Within the entries below, the lines from the one with "text-align: center; color: #0b3a9a;" through the one with "-61,30 +61,32 @@" are to be set down exactly, both ends kept.
Segment Start: Extracted material
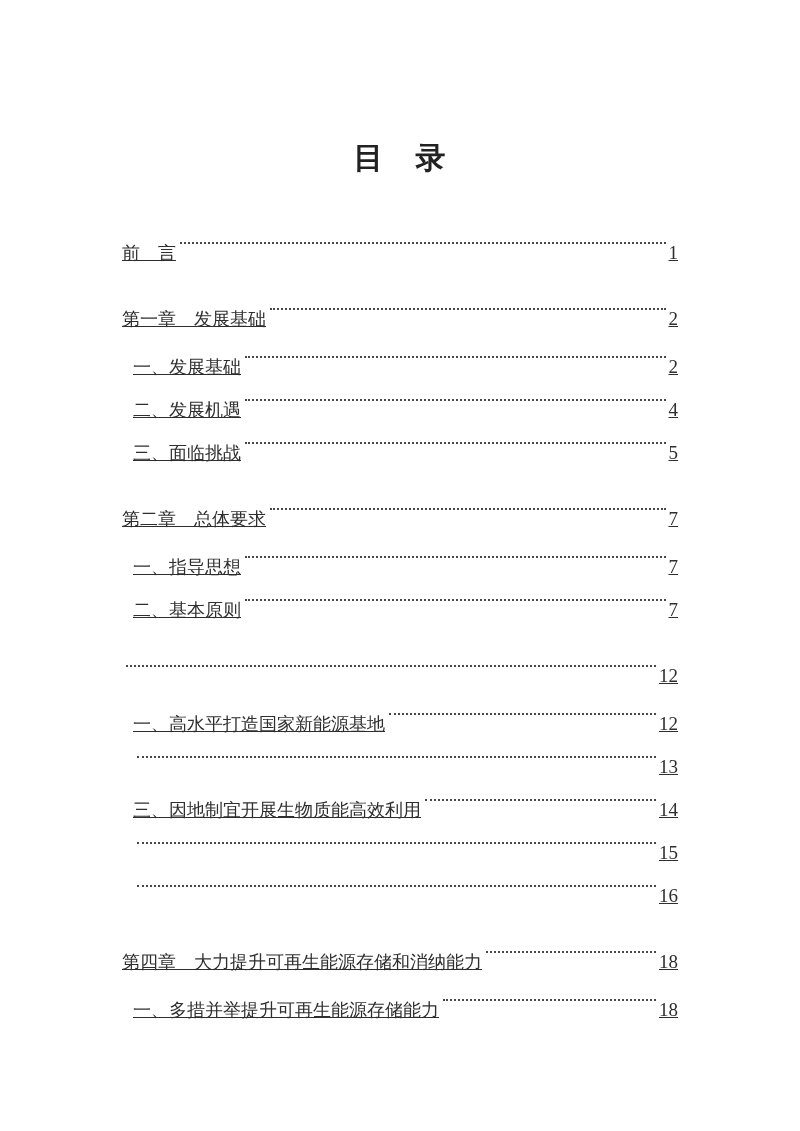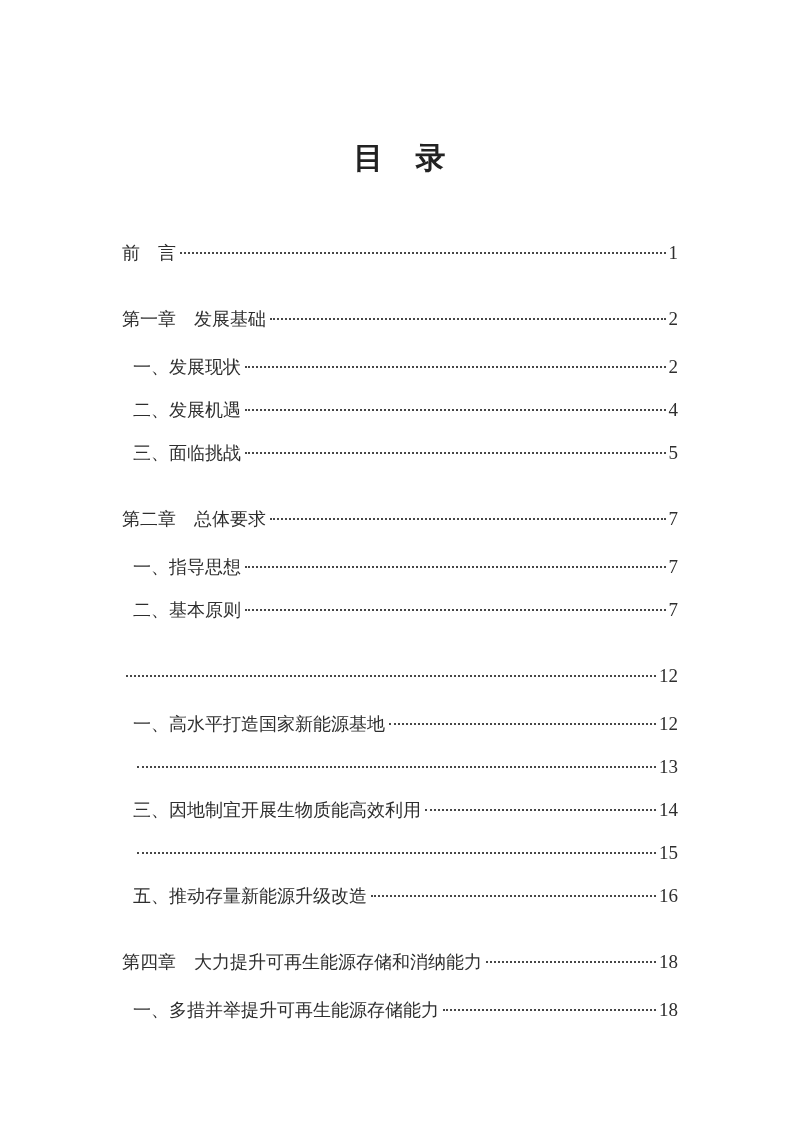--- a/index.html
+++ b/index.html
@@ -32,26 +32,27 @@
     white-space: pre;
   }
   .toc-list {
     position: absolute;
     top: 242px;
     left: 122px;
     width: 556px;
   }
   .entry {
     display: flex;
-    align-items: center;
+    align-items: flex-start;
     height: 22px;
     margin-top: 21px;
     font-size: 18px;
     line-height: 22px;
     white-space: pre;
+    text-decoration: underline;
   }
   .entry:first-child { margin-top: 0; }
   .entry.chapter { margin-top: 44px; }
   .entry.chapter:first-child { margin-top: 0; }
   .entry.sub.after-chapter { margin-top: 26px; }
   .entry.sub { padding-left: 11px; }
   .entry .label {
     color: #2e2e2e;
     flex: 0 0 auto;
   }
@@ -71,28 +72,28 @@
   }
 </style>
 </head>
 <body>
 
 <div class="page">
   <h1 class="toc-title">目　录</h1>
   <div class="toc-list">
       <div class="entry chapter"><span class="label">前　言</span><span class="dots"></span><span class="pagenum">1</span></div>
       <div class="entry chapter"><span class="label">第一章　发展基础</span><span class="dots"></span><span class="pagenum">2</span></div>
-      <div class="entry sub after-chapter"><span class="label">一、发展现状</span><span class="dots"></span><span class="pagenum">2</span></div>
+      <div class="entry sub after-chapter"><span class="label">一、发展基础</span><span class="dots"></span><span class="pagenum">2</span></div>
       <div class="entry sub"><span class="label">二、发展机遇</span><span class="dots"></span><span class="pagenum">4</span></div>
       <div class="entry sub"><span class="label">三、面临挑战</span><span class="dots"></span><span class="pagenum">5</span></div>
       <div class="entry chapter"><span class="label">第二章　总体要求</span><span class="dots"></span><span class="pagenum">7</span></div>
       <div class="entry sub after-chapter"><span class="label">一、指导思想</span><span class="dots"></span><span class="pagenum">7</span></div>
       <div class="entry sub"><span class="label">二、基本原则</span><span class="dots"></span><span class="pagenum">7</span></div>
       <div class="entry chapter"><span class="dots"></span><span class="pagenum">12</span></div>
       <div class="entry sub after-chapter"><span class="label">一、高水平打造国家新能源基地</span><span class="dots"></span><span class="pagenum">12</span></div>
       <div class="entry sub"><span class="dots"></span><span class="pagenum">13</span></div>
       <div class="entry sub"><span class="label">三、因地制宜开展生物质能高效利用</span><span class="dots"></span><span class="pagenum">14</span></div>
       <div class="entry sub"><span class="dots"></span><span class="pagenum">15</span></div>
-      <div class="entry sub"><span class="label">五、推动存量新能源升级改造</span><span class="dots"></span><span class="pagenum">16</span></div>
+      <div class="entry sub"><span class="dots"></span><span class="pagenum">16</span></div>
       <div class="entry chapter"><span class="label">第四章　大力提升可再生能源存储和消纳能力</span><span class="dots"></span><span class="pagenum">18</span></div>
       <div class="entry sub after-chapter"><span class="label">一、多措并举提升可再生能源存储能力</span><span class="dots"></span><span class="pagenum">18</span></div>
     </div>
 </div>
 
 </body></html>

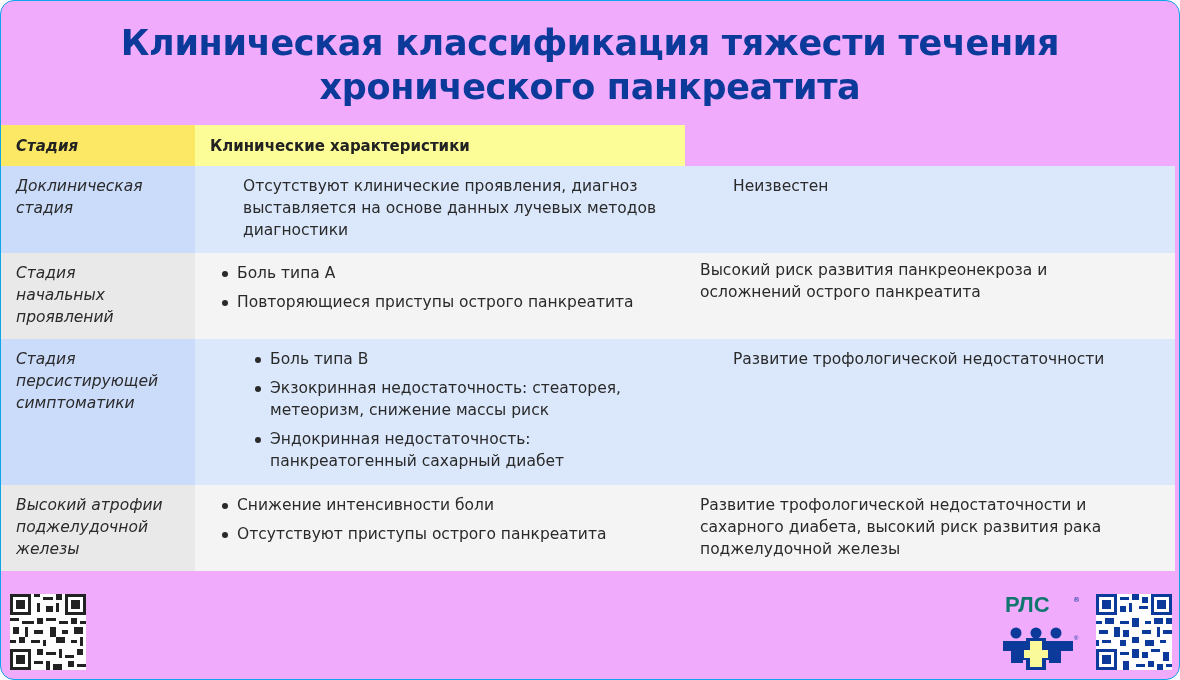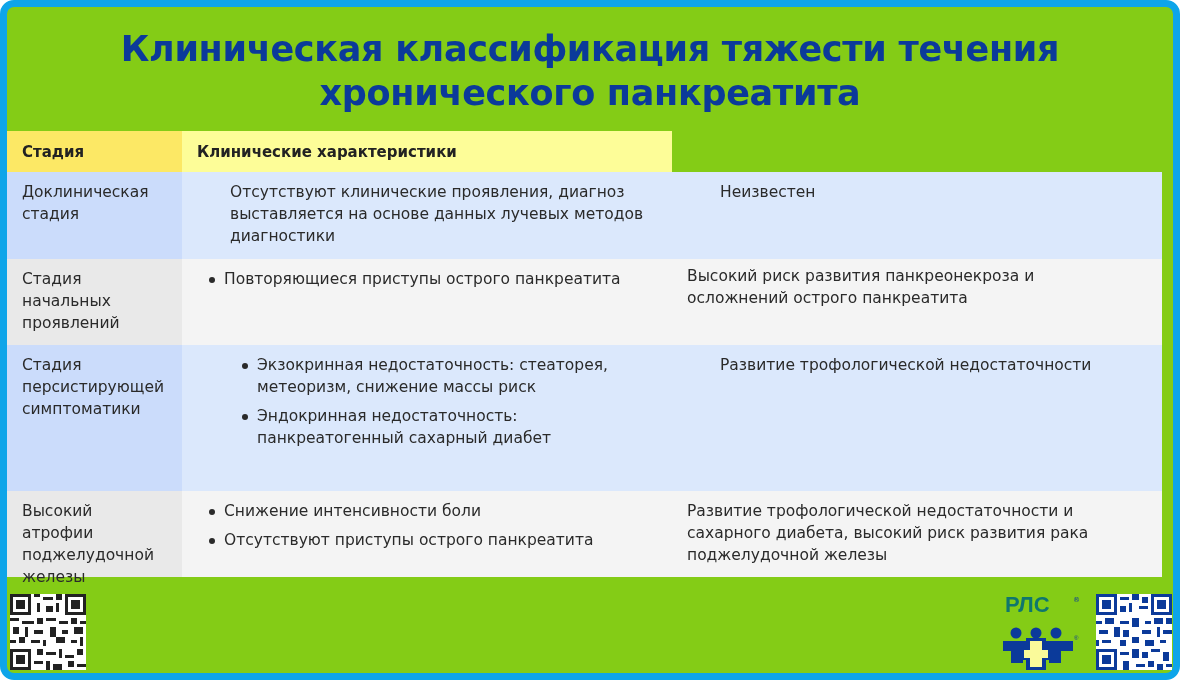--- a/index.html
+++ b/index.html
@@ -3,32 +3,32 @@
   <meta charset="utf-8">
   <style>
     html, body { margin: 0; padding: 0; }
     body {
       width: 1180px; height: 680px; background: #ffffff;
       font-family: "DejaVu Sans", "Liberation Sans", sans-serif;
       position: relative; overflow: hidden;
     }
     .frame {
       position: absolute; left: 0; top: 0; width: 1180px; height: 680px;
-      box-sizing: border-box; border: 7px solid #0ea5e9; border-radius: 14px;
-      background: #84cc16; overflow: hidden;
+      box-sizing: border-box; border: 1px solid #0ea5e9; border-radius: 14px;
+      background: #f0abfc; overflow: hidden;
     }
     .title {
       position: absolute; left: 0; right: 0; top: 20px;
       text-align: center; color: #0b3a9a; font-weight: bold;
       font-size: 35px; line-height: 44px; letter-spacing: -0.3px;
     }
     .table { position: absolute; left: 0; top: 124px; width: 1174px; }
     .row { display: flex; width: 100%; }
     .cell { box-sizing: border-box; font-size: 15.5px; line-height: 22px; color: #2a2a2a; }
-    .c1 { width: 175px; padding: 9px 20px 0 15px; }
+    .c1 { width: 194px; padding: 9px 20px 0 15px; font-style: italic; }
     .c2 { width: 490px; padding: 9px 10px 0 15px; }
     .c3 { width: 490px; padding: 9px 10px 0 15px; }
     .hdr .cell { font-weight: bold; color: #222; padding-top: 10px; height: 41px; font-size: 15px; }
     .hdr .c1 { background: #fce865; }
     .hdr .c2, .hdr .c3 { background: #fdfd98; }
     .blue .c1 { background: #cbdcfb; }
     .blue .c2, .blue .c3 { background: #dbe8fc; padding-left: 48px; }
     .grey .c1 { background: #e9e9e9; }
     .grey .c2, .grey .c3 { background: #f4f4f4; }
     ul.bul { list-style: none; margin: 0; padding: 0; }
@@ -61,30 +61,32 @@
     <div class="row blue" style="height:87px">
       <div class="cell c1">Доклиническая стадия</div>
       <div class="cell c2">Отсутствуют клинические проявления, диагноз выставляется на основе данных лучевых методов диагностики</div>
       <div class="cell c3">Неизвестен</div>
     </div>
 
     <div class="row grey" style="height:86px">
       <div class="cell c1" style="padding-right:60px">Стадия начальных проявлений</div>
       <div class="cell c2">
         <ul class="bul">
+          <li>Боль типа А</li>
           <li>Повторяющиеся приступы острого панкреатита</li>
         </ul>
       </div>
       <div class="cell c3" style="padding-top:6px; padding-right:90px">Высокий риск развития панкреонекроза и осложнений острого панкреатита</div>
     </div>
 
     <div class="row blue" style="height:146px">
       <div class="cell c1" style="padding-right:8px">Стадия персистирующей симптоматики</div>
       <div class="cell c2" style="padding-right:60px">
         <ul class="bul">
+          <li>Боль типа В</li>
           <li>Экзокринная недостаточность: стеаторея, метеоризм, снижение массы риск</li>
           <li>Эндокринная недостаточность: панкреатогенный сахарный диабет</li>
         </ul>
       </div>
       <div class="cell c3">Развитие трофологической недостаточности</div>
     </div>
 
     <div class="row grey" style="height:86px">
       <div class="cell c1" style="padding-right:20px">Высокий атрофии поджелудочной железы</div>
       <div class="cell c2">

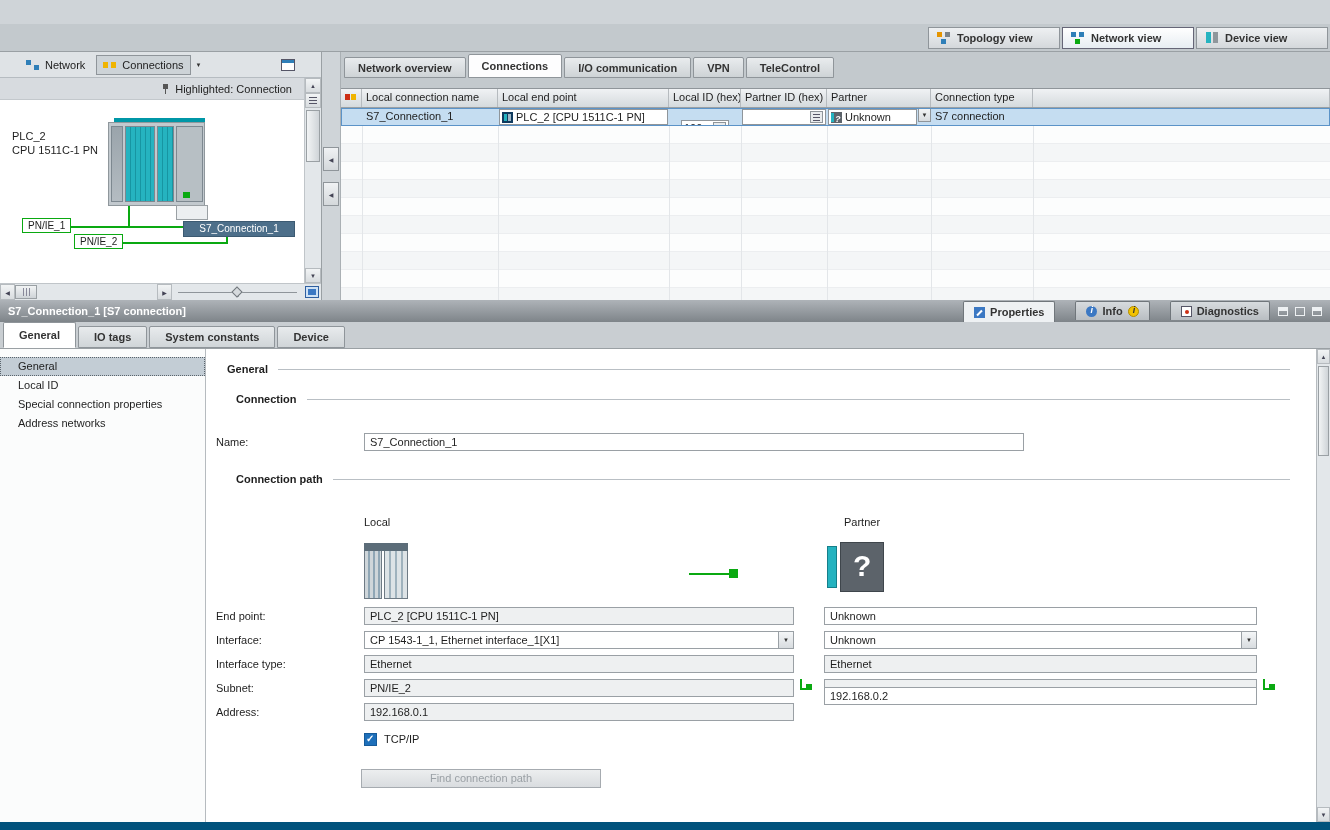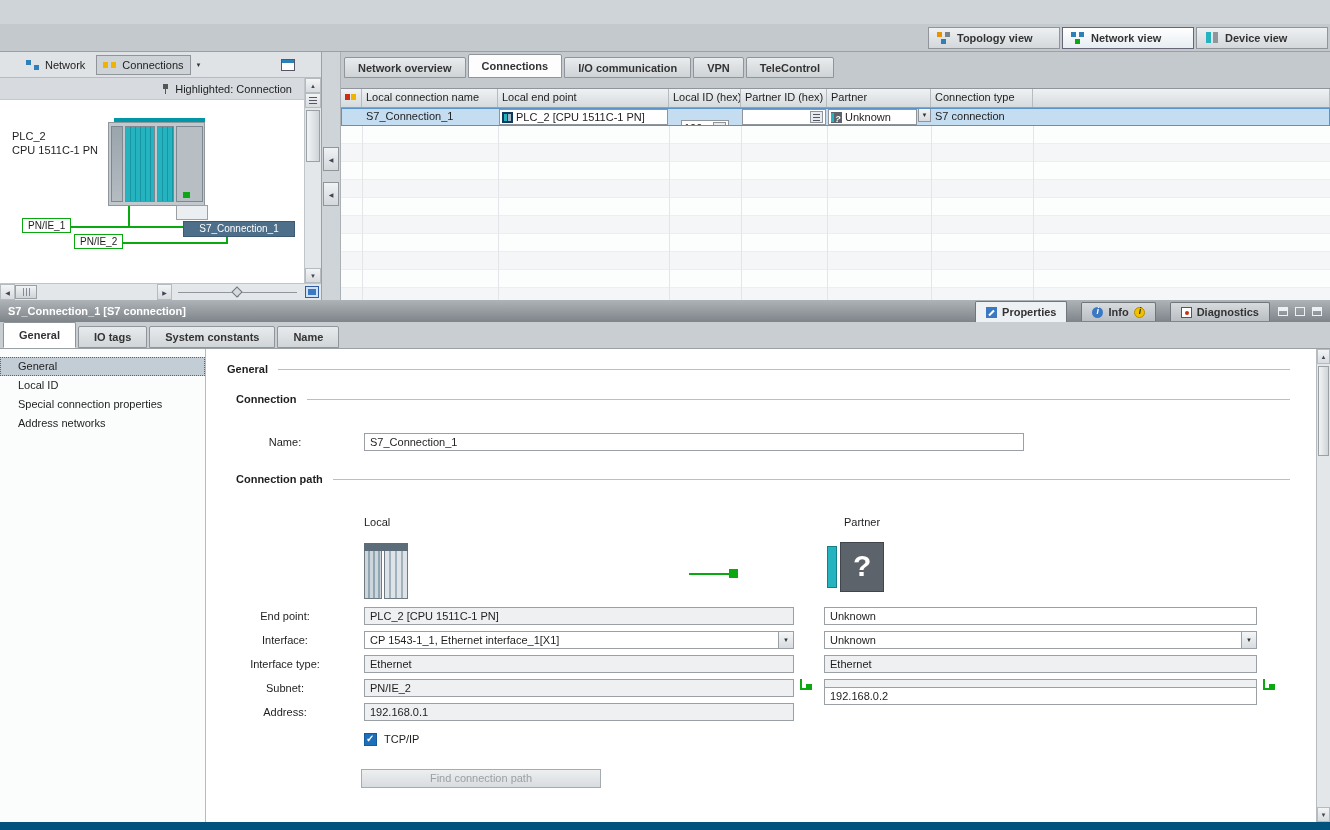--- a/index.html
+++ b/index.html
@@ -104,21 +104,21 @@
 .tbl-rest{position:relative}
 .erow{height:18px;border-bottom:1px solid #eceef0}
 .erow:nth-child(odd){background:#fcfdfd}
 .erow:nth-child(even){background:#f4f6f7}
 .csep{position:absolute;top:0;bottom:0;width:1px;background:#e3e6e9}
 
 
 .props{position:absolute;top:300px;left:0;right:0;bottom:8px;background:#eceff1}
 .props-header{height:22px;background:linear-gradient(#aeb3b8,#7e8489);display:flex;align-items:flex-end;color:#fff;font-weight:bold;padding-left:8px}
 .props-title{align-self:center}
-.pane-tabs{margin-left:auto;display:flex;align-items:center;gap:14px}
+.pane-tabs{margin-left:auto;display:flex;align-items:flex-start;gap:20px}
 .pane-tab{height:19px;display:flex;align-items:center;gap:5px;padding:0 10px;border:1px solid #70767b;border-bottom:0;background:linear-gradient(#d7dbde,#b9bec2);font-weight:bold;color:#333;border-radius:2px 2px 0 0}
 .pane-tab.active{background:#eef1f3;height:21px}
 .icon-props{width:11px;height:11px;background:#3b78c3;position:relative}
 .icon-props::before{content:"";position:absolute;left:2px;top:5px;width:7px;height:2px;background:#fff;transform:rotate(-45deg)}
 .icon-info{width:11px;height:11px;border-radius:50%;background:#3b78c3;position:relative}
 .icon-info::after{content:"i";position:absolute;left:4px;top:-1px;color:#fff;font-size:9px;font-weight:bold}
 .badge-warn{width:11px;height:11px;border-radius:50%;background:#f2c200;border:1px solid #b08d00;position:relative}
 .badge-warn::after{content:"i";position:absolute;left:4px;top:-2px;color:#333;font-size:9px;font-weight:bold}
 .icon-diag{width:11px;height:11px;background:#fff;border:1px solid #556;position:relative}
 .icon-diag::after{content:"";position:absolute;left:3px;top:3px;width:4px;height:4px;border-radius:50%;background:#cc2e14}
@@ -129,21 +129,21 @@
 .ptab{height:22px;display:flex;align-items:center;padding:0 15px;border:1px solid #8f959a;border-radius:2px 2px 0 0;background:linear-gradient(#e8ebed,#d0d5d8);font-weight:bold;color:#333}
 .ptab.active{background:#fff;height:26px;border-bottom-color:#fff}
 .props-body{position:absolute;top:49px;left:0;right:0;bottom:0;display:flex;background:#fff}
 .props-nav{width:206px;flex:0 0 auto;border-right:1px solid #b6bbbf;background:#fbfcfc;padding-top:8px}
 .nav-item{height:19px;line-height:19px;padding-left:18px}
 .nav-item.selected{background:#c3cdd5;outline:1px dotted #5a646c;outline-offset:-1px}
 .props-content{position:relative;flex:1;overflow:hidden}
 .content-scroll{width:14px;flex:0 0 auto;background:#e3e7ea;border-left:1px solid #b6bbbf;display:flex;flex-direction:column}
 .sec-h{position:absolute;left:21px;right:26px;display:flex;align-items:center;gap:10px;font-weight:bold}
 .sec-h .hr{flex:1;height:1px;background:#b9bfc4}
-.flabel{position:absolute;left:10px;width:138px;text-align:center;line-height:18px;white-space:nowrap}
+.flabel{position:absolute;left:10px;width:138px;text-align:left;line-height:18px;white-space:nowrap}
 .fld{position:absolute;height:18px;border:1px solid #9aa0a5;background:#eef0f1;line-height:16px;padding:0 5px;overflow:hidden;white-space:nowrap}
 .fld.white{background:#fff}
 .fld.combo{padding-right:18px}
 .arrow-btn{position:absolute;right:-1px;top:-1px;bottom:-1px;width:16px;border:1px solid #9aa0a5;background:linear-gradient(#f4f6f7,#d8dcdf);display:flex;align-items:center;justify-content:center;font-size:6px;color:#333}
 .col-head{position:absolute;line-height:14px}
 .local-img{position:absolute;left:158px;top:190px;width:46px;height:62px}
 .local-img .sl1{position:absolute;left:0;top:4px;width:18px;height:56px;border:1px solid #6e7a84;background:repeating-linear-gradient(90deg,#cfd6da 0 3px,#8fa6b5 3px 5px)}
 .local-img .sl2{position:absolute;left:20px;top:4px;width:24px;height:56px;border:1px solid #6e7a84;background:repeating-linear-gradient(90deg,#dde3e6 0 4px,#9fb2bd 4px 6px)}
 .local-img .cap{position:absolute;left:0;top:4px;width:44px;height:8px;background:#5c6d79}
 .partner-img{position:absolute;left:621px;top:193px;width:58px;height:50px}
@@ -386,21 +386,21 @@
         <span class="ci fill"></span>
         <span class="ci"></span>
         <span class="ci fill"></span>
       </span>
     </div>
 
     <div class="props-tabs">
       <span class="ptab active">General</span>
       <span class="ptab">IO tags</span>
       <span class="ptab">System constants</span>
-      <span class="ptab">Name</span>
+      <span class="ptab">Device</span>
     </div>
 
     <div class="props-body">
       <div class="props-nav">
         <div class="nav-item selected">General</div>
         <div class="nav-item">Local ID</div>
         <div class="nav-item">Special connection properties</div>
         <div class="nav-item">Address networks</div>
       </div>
Segment End: Extracted material
• _Worked solution_
       text-align: center; color: #0b3a9a; font-weight: bold;
       font-size: 35px; line-height: 44px; letter-spacing: -0.3px;
     }
     .table { position: absolute; left: 0; top: 124px; width: 1174px; }
     .row { display: flex; width: 100%; }
     .cell { box-sizing: border-box; font-size: 15.5px; line-height: 22px; color: #2a2a2a; }
-    .c1 { width: 175px; padding: 9px 20px 0 15px; }
+    .c1 { width: 194px; padding: 9px 20px 0 15px; font-style: italic; }
     .c2 { width: 490px; padding: 9px 10px 0 15px; }
     .c3 { width: 490px; padding: 9px 10px 0 15px; }
     .hdr .cell { font-weight: bold; color: #222; padding-top: 10px; height: 41px; font-size: 15px; }
     .hdr .c1 { background: #fce865; }
     .hdr .c2, .hdr .c3 { background: #fdfd98; }
     .blue .c1 { background: #cbdcfb; }
     .blue .c2, .blue .c3 { background: #dbe8fc; padding-left: 48px; }
     .grey .c1 { background: #e9e9e9; }
     .grey .c2, .grey .c3 { background: #f4f4f4; }
     ul.bul { list-style: none; margin: 0; padding: 0; }
@@ -61,30 +61,32 @@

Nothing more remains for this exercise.